Author: Deirdre Wilson
Publisher: Cambridge University Press
Published: 2012-03-22
Total Pages: 397
ISBN-13: 052176677X
DOWNLOAD EBOOKWhen people speak, their words never fully encode what they mean, and the context is always compatible with a variety of interpretations. How can comprehension ever be achieved? Wilson and Sperber argue that comprehension is a process of inference guided by precise expectations of relevance. What are the relations between the linguistically encoded meanings studied in semantics and the thoughts that humans are capable of entertaining and conveying? How should we analyse literal meaning, approximations, metaphors and ironies? Is the ability to understand speakers' meanings rooted in a more general human ability to understand other minds? How do these abilities interact in evolution and in cognitive development?
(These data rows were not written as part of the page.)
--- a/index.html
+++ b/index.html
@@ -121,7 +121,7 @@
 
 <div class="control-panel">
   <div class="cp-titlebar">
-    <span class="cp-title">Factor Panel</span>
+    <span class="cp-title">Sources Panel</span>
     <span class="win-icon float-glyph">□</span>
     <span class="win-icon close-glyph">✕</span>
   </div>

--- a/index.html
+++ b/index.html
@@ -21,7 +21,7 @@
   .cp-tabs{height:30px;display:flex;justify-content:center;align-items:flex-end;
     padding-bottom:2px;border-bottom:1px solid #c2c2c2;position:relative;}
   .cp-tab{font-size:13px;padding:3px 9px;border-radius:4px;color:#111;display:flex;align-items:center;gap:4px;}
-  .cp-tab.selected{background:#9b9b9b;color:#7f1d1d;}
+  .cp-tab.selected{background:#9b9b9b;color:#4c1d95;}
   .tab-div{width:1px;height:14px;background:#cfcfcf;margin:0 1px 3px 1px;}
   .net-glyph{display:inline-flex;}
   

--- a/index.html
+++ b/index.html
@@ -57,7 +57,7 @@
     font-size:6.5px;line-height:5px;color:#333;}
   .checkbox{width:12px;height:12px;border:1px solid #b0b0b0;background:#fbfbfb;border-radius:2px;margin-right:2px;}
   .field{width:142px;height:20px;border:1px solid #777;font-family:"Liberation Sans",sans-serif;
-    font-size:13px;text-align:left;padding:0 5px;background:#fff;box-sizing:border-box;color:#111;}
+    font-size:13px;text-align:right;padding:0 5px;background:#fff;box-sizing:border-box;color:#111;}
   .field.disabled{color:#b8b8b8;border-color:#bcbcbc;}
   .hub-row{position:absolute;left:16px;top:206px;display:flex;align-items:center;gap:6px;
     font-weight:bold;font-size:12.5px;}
Meaning and Relevance sets out to answer these and other questions, enriching and updating relevance theory and exploring its implications for linguistics, philosophy, cognitive science and literary studies.
Author: Wolfram Bublitz
Publisher: Walter de Gruyter
Published: 2011
Total Pages: 725
ISBN-13: 3110214253
DOWNLOAD EBOOKOpening the 9-volume-series Handbooks of Pragmatics, this handbook provides a comprehensive overview of the foundations of pragmatics. It covers the central theories as well as concepts and topics characteristic of mainstream pragmatics, i.e. the most widespread approach to the ways and means of using language in authentic social contexts. The articles provide both state of the art reviews and critical evaluations of research in pragmatics. Topics are thus not only considered within their scholarly context but are also critically evaluated from current perspectives.